Posted on Dec 21, 2009
The power supply in the blower circuit feeds to the blower first so at the blower there should be 12 volts at the feed line. I think purple. Power then goes thru the resistor to the blower switch. By pulling the switch and checking the wires from the resistor you should have power on each one. Then there is a ground that comes off the switch to complete the circuit. Make sure that this is a good ground. Sometimes the harness connector on the back of the switch gets burned. You can hook the blower to a 12 volt source, just put a 20 amp inline fuse in the wire.
Posted on Dec 01, 2008
I have been back an forth on this site several times and for MY issue it finally helped me fix it. I started with the issue of the blower only blowing on high no matter what the setting....I replaced the resistor and no change. It would never shut off in off mode though? (That should have immediately prompted a replacement of the switch). I then ended up with the blower NOT RUNNING AT ALL OF COURSE ON THE COLDEST DAY OF THE WINTER SO FAR. I did a circuit test at the purple wire and was boggled because I had power to the line through all BUT HIGH? Weird that the low was actually the highest voltage? I then replaced the blower motor because it appeared to be the next step but still no change. I switched out the relay also... NO CHANGE. Finally, I replaced the control switch. VOILA!!!!! Now I have all my speeds working well, a VERY TOASTY-WARM SUBURBAN, and a happy wife. In reflection I would say that if you have the same issues that I did at the front....then start with the control switch first and work past that. ALSO be very aware of the wiring behind the control switch (I taped a short on a wire while replacing on the dash).
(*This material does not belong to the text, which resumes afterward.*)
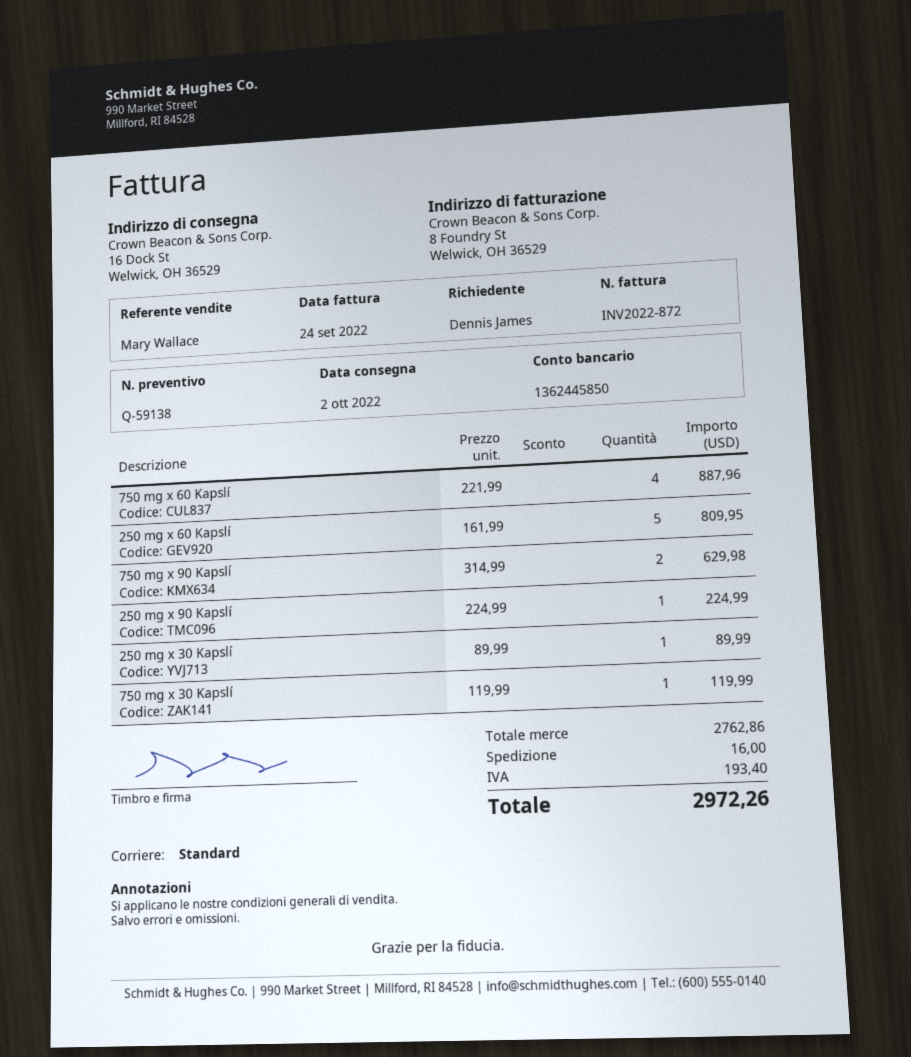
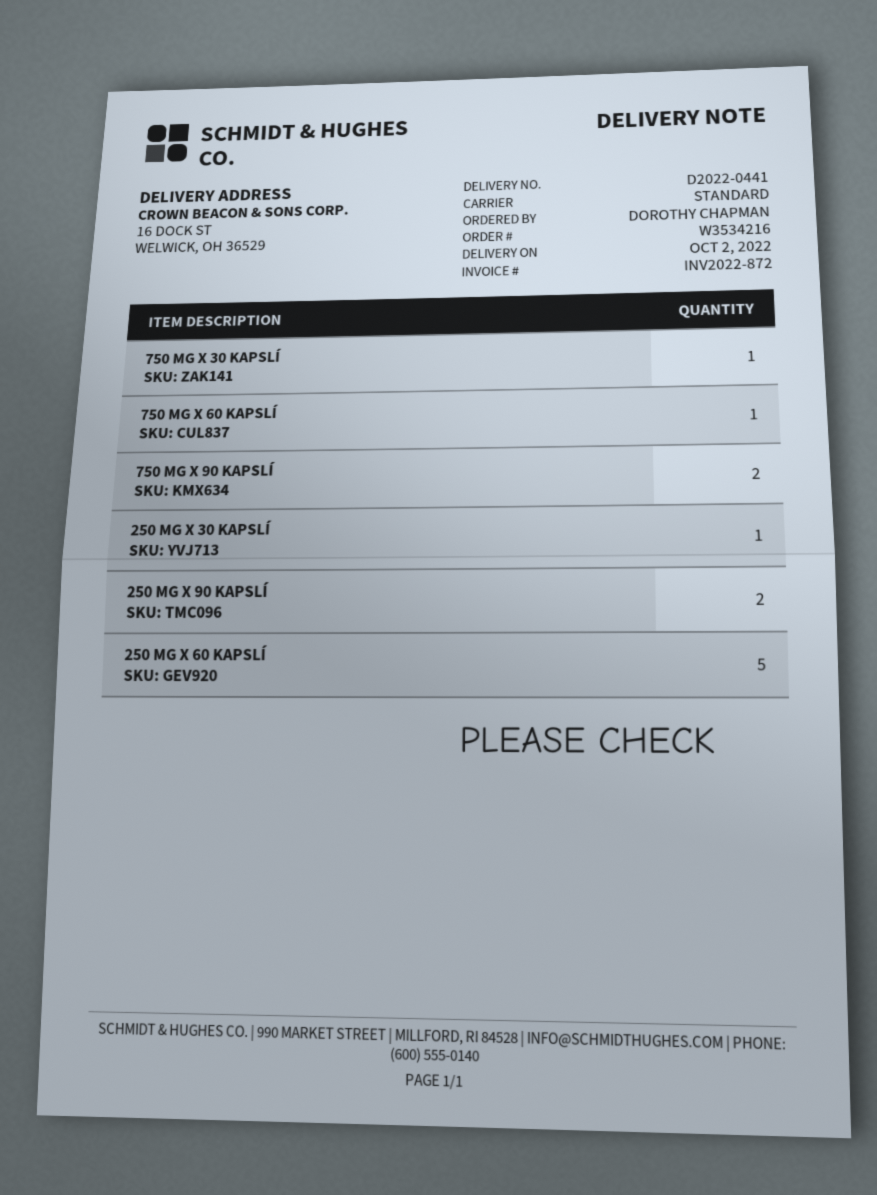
ordered by: Dennis James -> DOROTHY CHAPMAN
750 mg x 60 Kapslí: 4 -> 1
250 mg x 90 Kapslí: 1 -> 2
All in all here is the cost...Resistor $16, Blower Motor $49, Relay $20, Control Switch $20....Heat in family primary grocery getter...PRICELESS!!! But like I said before. If this occurred again in another truck I would start with the switch and move from there. I do think that my Blower Motor needed replaced anyway just to be safe, my resistor was bad at some point... But I think the relay was not needed. All this was relatively easy to replace (worst was resistor just because of tight fit.) Do no lose heart. You can complete it just keep going. AND IF POSSIBLE BORROW A HEATED GARAGE TO FIX IT.